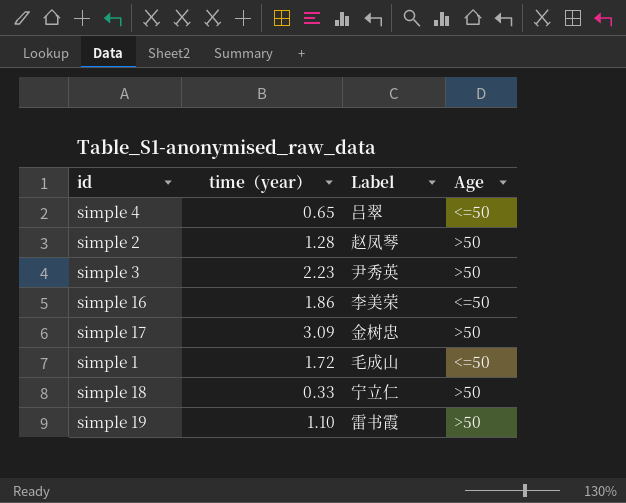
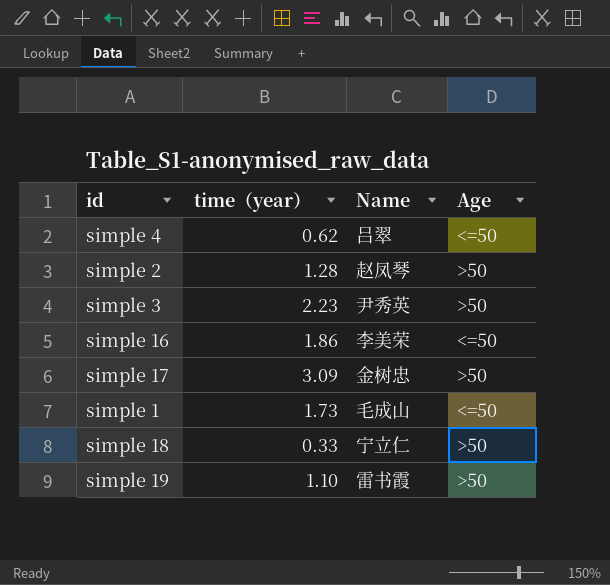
column name: Label -> Name
simple 4 | time（year）: 0.65 -> 0.62
simple 1 | time（year）: 1.72 -> 1.73

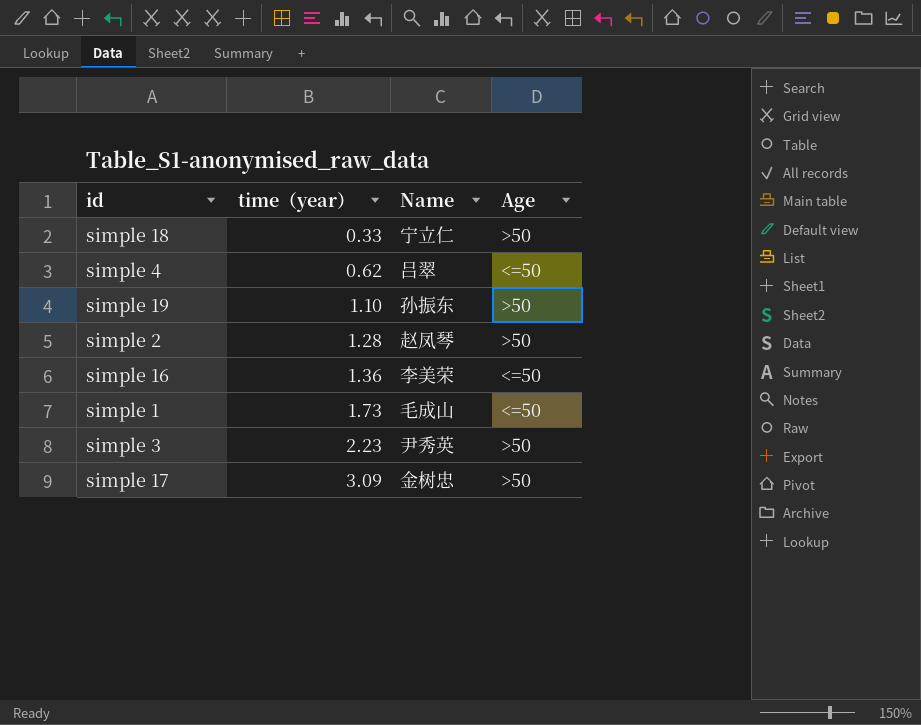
row order: none -> time（year） ascending
simple 19 | Name: 雷书霞 -> 孙振东
simple 16 | time（year）: 1.86 -> 1.36

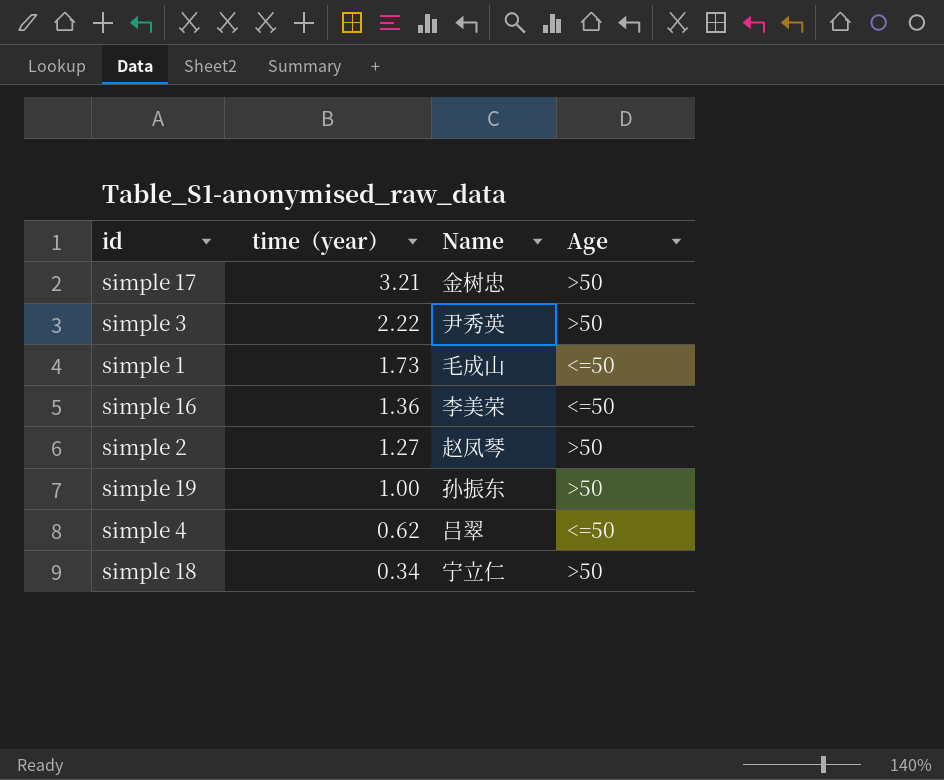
row order: time（year） ascending -> time（year） descending
simple 17 | time（year）: 3.09 -> 3.21
simple 3 | time（year）: 2.23 -> 2.22
simple 2 | time（year）: 1.28 -> 1.27
simple 19 | time（year）: 1.10 -> 1.00
simple 18 | time（year）: 0.33 -> 0.34

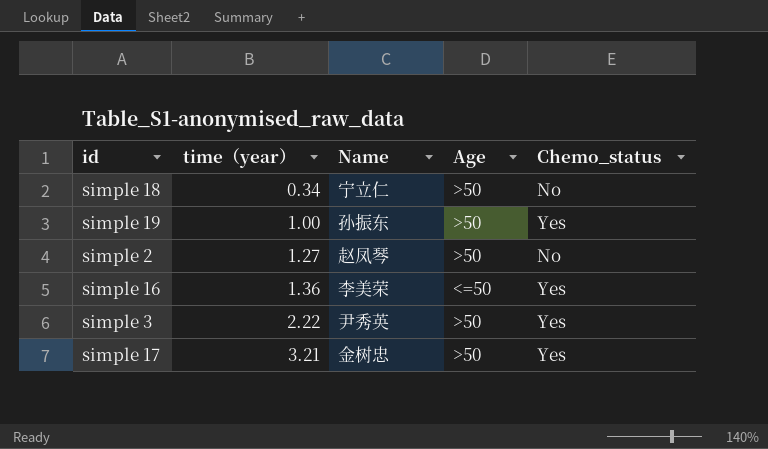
row order: time（year） descending -> time（year） ascending
column Chemo_status | position: none -> 5
row simple 1: 1.73 | 毛成山 | <=50 -> none
row simple 4: 0.62 | 吕翠 | <=50 -> none

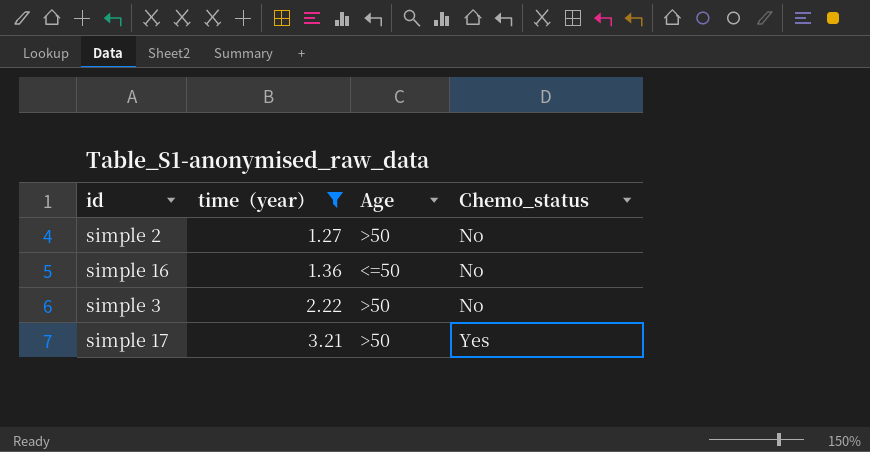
filter: none -> time（year） >= 1.27
column Name | position: 3 -> none
simple 16 | Chemo_status: Yes -> No
simple 3 | Chemo_status: Yes -> No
******************************
PROBLEM TO WORK ON: Exactly as written, set down the lines from the line holding "simple 2 | time（year）: 1.28 -> 1.27" to the last line of the data, both ends included, pictures excluded.

TASK ANSWER:
simple 2 | time（year）: 1.28 -> 1.27
simple 19 | time（year）: 1.10 -> 1.00
simple 18 | time（year）: 0.33 -> 0.34

row order: time（year） descending -> time（year） ascending
column Chemo_status | position: none -> 5
row simple 1: 1.73 | 毛成山 | <=50 -> none
row simple 4: 0.62 | 吕翠 | <=50 -> none

filter: none -> time（year） >= 1.27
column Name | position: 3 -> none
simple 16 | Chemo_status: Yes -> No
simple 3 | Chemo_status: Yes -> No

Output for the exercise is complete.